### Records from a data source
----------------
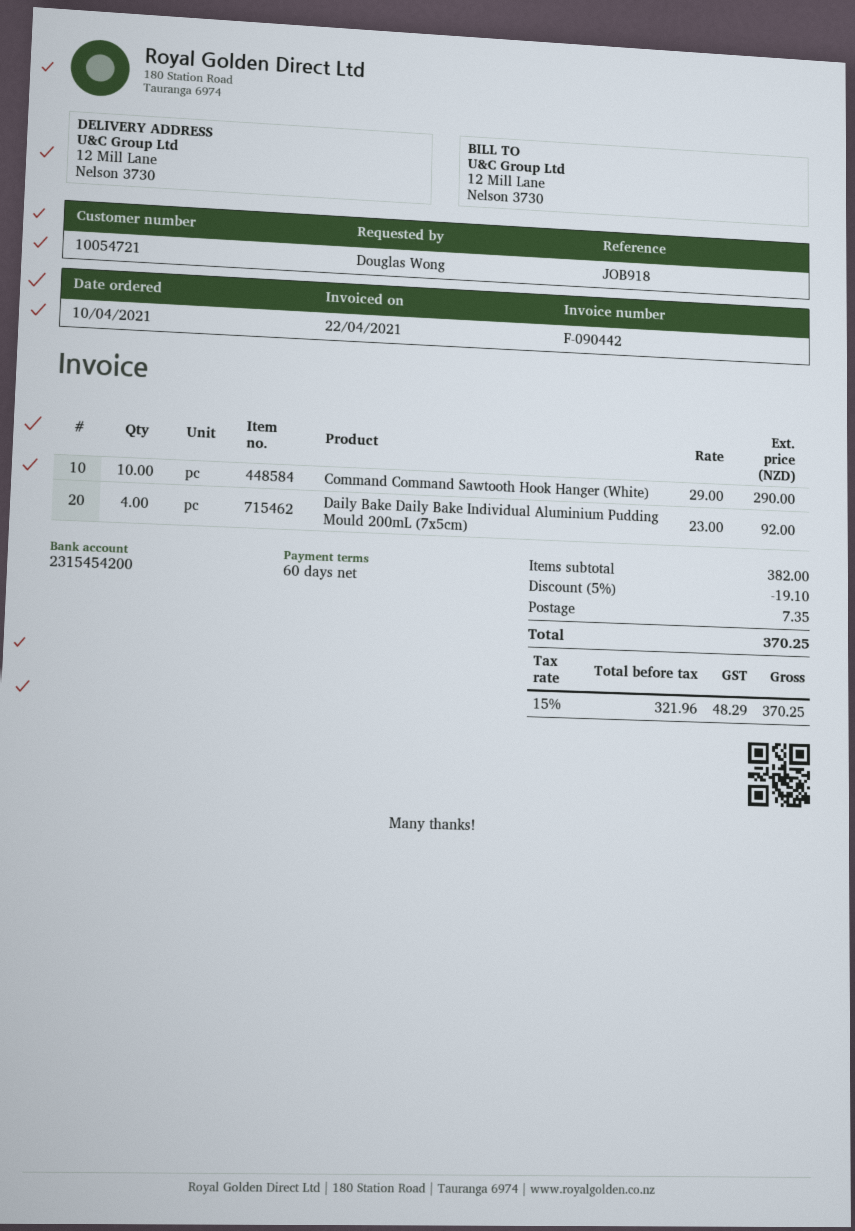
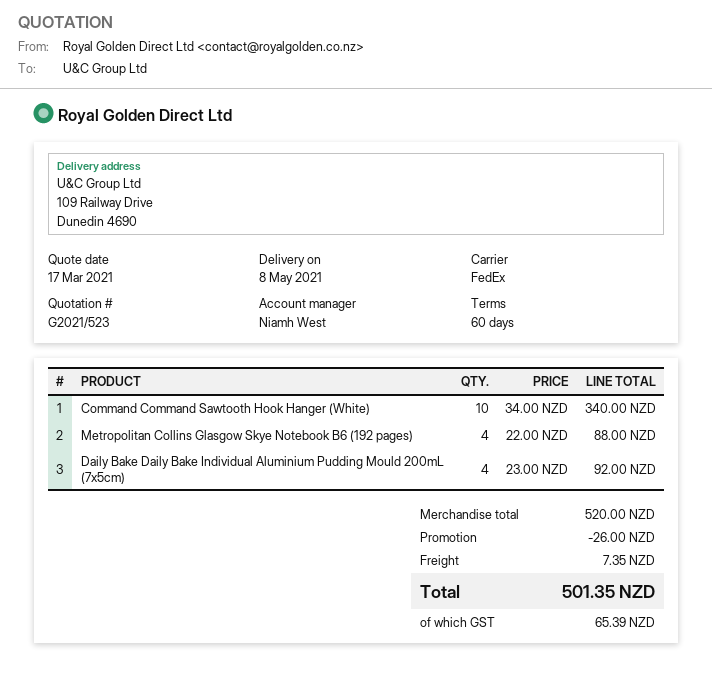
ship to: 12 Mill Lane, Nelson 3730 -> 109 Railway Drive, Dunedin 4690
Command Command Sawtooth Hook Hanger (White): 10 x 29.00 = 290.00 -> 10 x 34.00 = 340.00
Metropolitan Collins Glasgow Skye Notebook B6 (192 pages): none -> 4 x 22.00 = 88.00
subtotal: 382.00 -> 520.00
discount: 19.10 -> 26.00
tax: 48.29 -> 65.39
total: 370.25 -> 501.35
----------------
### TASK OBJECTIVE
Could the lines above be copied out exactly, with no image carried over?

### OUTPUT OF THE EXERCISE
ship to: 12 Mill Lane, Nelson 3730 -> 109 Railway Drive, Dunedin 4690
Command Command Sawtooth Hook Hanger (White): 10 x 29.00 = 290.00 -> 10 x 34.00 = 340.00
Metropolitan Collins Glasgow Skye Notebook B6 (192 pages): none -> 4 x 22.00 = 88.00
subtotal: 382.00 -> 520.00
discount: 19.10 -> 26.00
tax: 48.29 -> 65.39
total: 370.25 -> 501.35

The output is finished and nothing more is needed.